US Marshall Applewhite made a career in education, but resigned after the death of his father, which led to severe depression. In 1972, Applewhite met Bonnie Nettles, a nurse who introduced him to mysticism and biblical prophecies.
Together, they formed a religious sect called the Gates of Heaven, assuring their followers that they were divine messengers tasked with delivering the message of the Last Judgment to the people. Applewhite preaches about aliens who send human souls into their spaceships and give them a new body there.
Applewhite said that Jesus Christ is an alien who came to Earth, who after his resurrection boarded a spaceship and flew into space.
His theories of Judgment Day are based mainly on New Age movements and popular culture.
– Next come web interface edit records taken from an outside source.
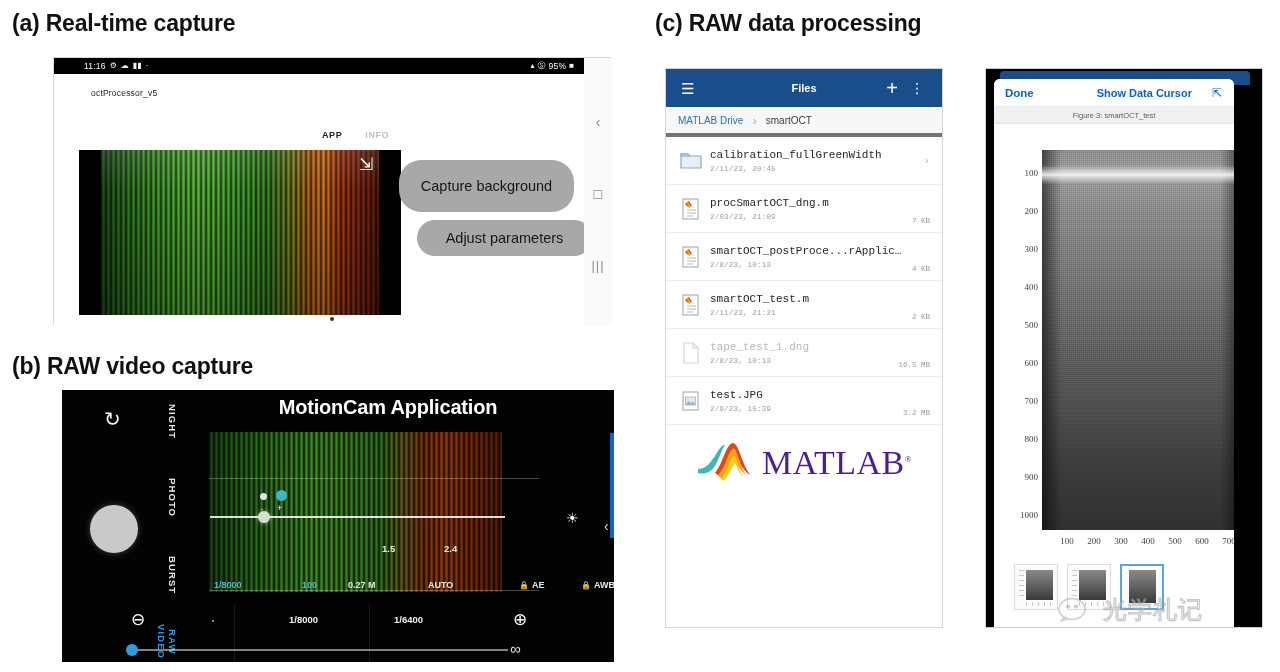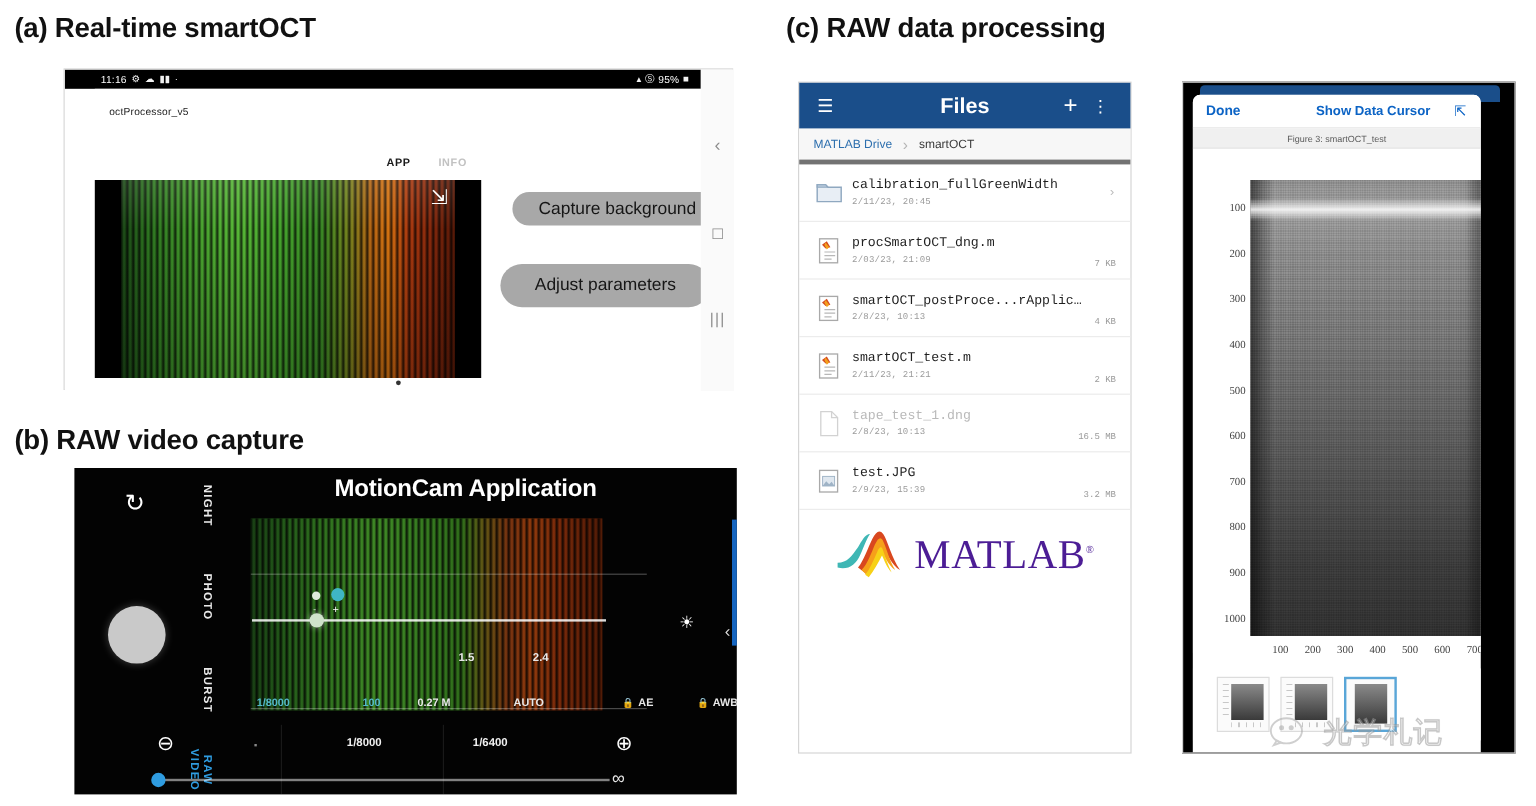--- a/index.html
+++ b/index.html
@@ -364,7 +364,7 @@
 
 <div class="page">
 
-  <div class="caption" id="cap-a">(a) Real-time smartOCT</div>
+  <div class="caption" id="cap-a">(a) Real-time capture</div>
   <div class="caption" id="cap-b">(b) RAW video capture</div>
   <div class="caption" id="cap-c">(c) RAW data processing</div>
 

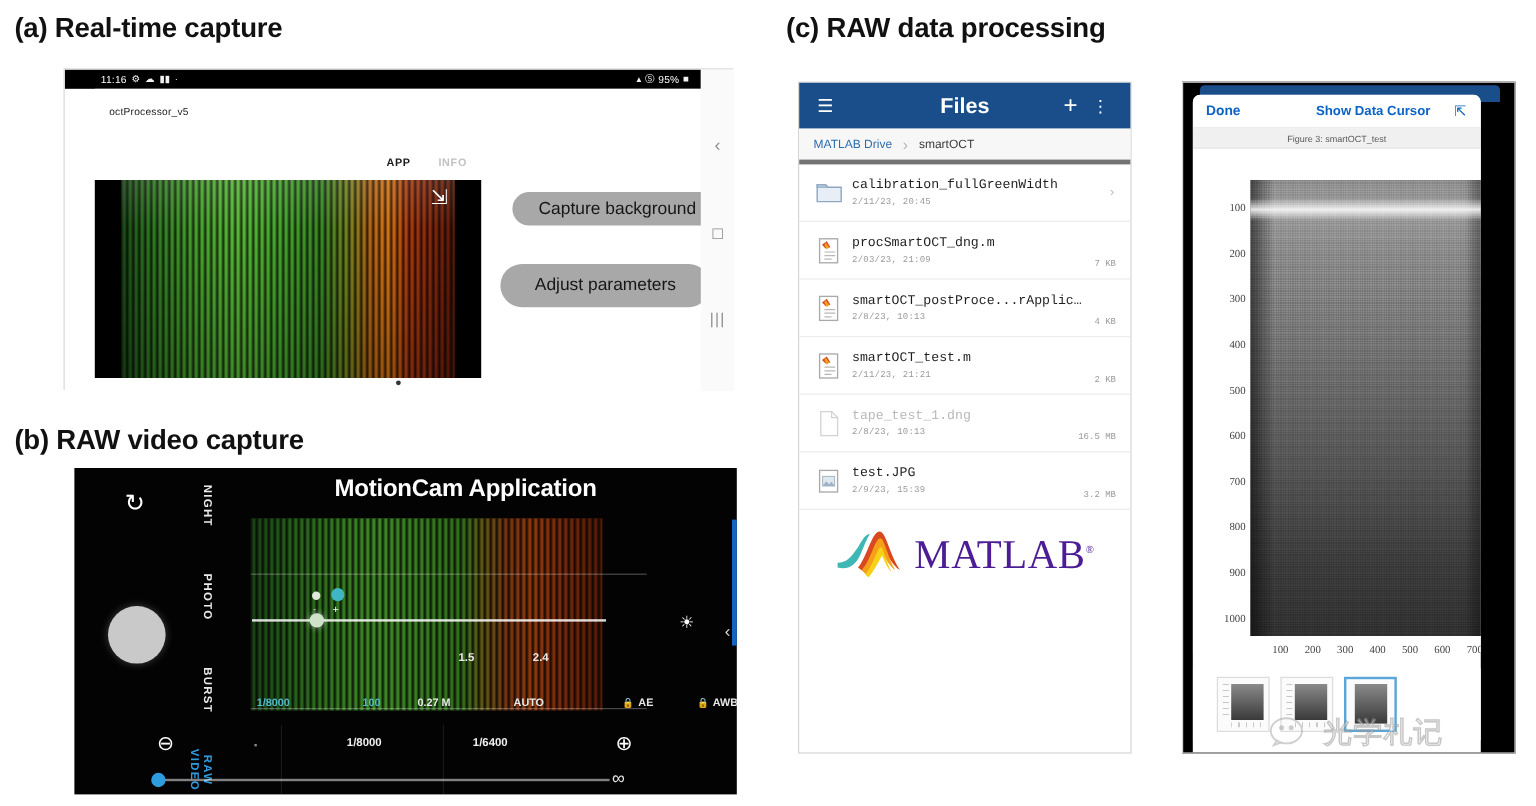--- a/index.html
+++ b/index.html
@@ -230,7 +230,7 @@
     display: flex; align-items: center; color: #fff;
   }
   .c-ic-menu { position: absolute; left: 15px; font-size: 15px; line-height: 1; }
-  .c-appbar-title { position: absolute; left: 0; right: 0; text-align: center; font-size: 18px; font-weight: bold; }
+  .c-appbar-title { position: absolute; left: 0; right: 0; text-align: center; font-size: 11px; font-weight: bold; }
   .c-ic-plus { position: absolute; right: 44px; font-size: 20px; line-height: 1; font-weight: 300; }
   .c-ic-more { position: absolute; right: 18px; font-size: 14px; line-height: 1; letter-spacing: 0; }
 

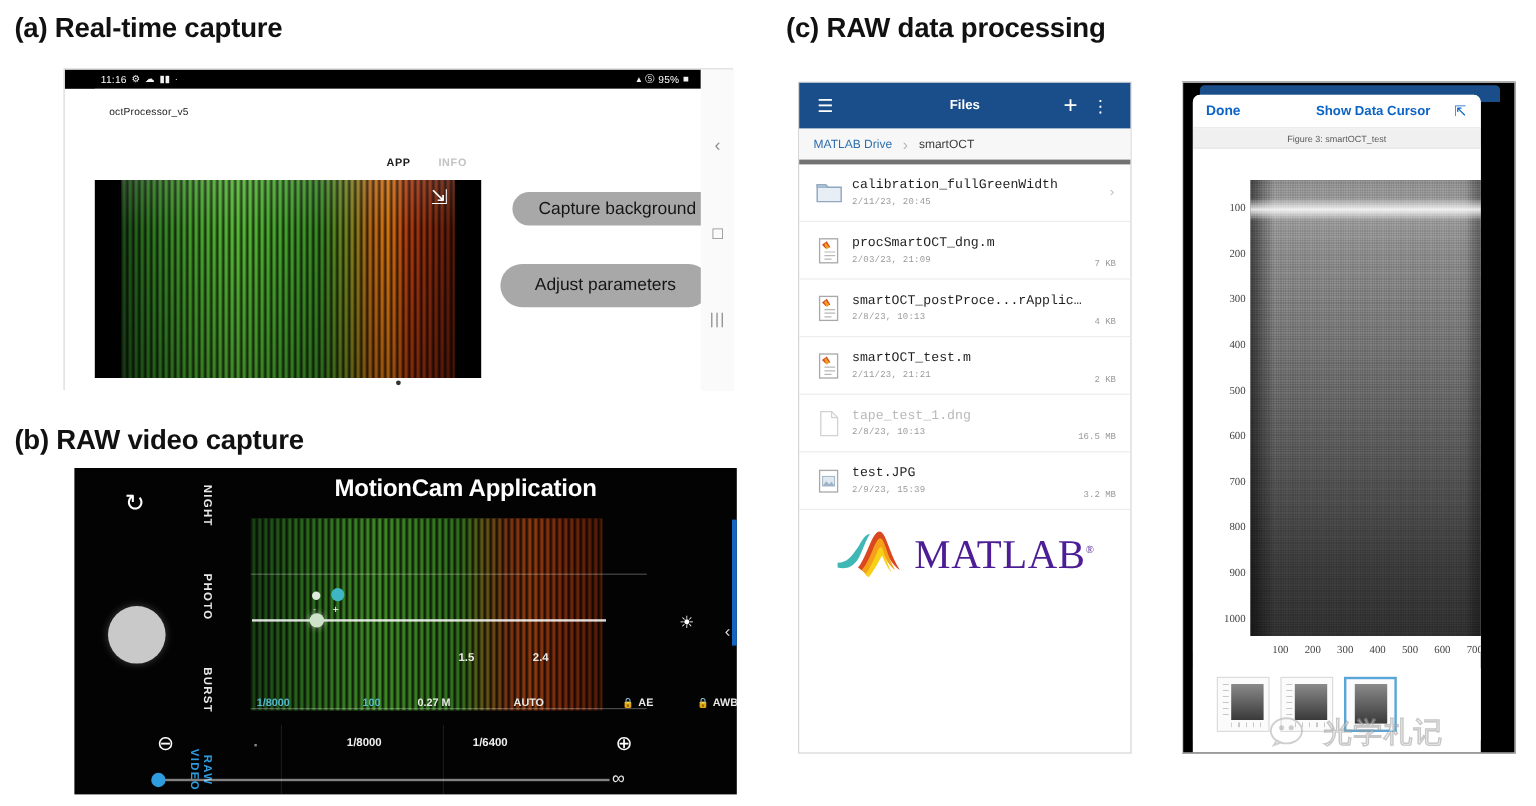--- a/index.html
+++ b/index.html
@@ -95,7 +95,7 @@
     display: flex; align-items: center; justify-content: center;
     font-family: "Liberation Sans", sans-serif;
   }
-  #a-btn-capture { left: 348px; top: 86px; width: 175px; height: 28px; }
+  #a-btn-capture { left: 320px; top: 86px; width: 175px; height: 52px; }
   #a-btn-adjust  { left: 338px; top: 146px; width: 175px; height: 36px; }
 
   .a-navbar {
Although his sect was not very popular, it successfully survived in the late 1970s and 1980s. In the 1990s and Applewhite’s “prophecies” suddenly became popular due to the passing of Comet Hale-Bopp. Applewhite said the comet was and alien ship which returns souls to completely new bodies.
Marshall and his followers were preparing to board this spacecraft, planning a mass suicide. On March 26 1997, Applewhite’s followers committed suicide using vodka cocktails, barbiturates and suffocation with plastic bags. Authorities have found 39 bodies of members of the Heavenly Gate, including Marshall Applewhite.
The Scientific Apocalypse
Scientists say that in about six billion years, our Sun will turn into a Red Giant after converting all its hydrogen into helium. This transformation will make it shine 3,000 times brighter and expand up to 20 times the current size of the Earth.
Increased solar radiation will eventually destroy Saturn and Jupiter, and if the Earth remains in orbit during that time, it will not be able to withstand the rising solar radiation.
Some scientists predict that after its expansion, the Sun will become a White Dwarf, others say that the Sun will constantly move away from the Earth, which will lead to the death of all life on the planet.